However, all of the evidence is consistent with RAR acting for Melissa and Nelda, or at a minimum, leading TD to reasonably believe they were doing so. The communications and correspondence from RAR were all to the effect that StateView and the Taurasi family, as one, had been victimized by Mr. Ciccone just as TD had been. The representations were further to the effect that the family and the company wanted to enter into the Settlement Agreement to preserve StateView as a going concern and repay TD, while they considered their remedies as against Mr. Ciccone.
In addition, during negotiations leading to the Settlement Agreement, RAR voluntarily offered to include the Melissa and Nelda Properties with the other properties over which they were offering TD security. An offer of security on the Melissa and Nelda Properties obviously and necessarily depended on their agreement, even though they themselves were not parties to the Settlement Agreement.
Moreover, the real property security arrangements were reviewed by StateView’s independent transactional lawyer in addition to RAR.
I also observe that while Melissa and Nelda were not parties to the Settlement Agreement, Melissa witnessed the signatures of Carlo and Dino on the Settlement Agreement. In her evidence, she acknowledged that she had had the opportunity to review the terms of the agreement if she had wanted to, while maintaining that she in fact did not.

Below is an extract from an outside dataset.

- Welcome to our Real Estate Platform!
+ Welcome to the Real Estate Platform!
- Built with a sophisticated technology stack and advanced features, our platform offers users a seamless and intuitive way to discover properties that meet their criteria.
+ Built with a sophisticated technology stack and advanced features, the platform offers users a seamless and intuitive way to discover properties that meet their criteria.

Melissa and Nelda admit that they signed the Acknowledgement and Direction on April 6, 2023 to facilitate the registration of the TD Charge contemplated by the Settlement Agreement. Melissa and Nelda expressly confirmed in the Acknowledgement and Direction that they had reviewed the associated documents, confirmed their accuracy, and had the effects of the Acknowledgement and Direction fully explained to them by counsel.

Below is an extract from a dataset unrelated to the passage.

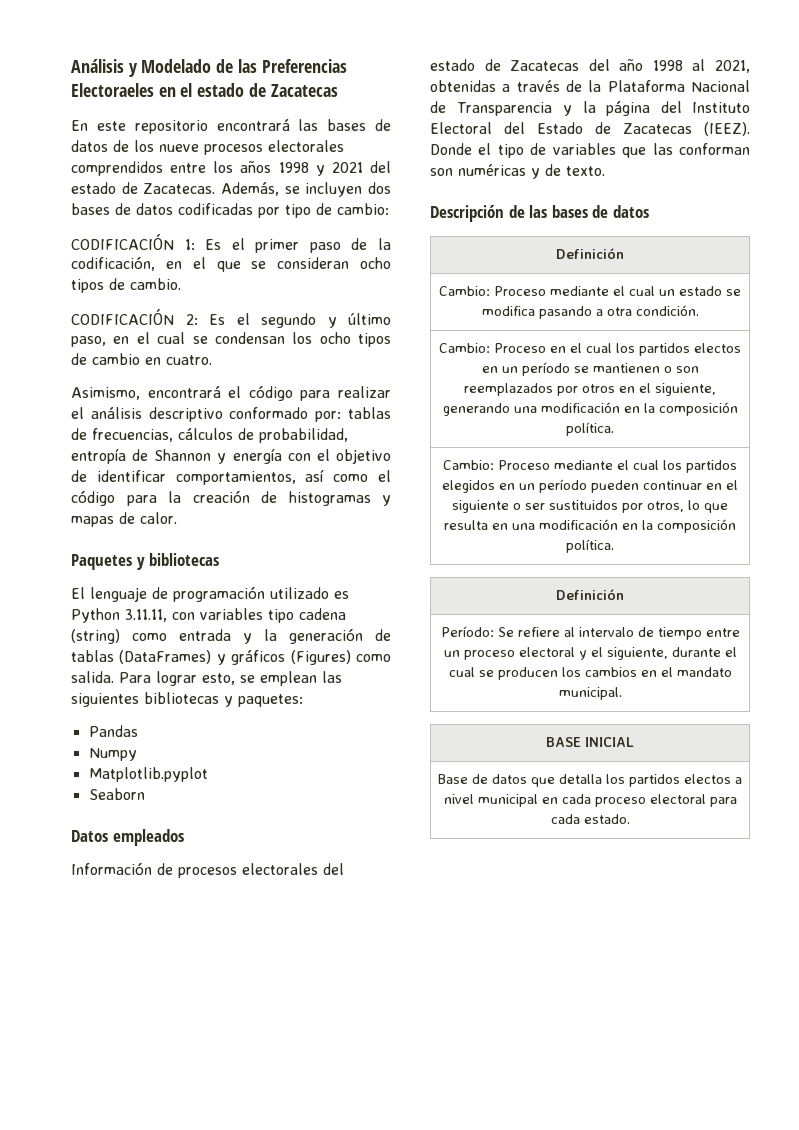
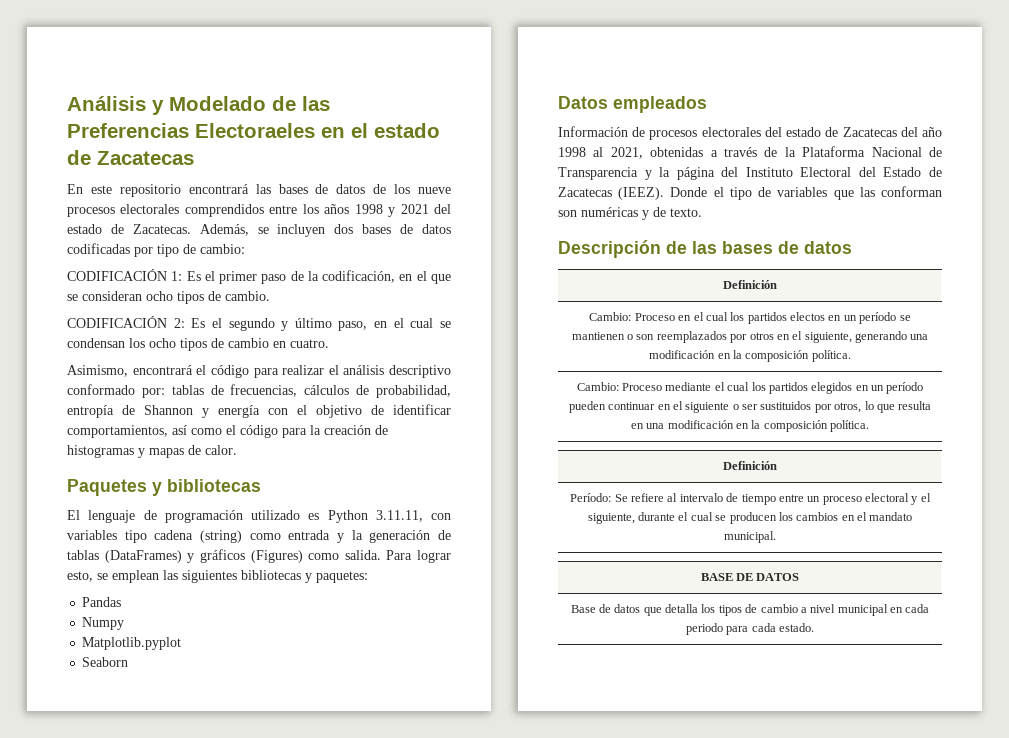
- Cambio: Proceso mediante el cual un estado se modifica pasando a otra condición.
- BASE INICIAL
+ BASE DE DATOS
- Base de datos que detalla los partidos electos a nivel municipal en cada proceso electoral para cada estado.
+ Base de datos que detalla los tipos de cambio a nivel municipal en cada periodo para cada estado.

As noted above, they now allege that they did not have independent legal advice, and moreover that they individually received no consideration or benefit by consenting to the TD Charge.
TD properly and reasonably requested the Acknowledgement and from all the owners of the properties to be encumbered as security, through RAR. While both Melissa and Nelda took the position on the Application that they had not read the Acknowledgement and Direction, they conceded on cross-examination that if they had done so, they would have understood that the four properties were being mortgaged. They further conceded that they would have understood the confirmations they had provided as set out in the paragraphs above.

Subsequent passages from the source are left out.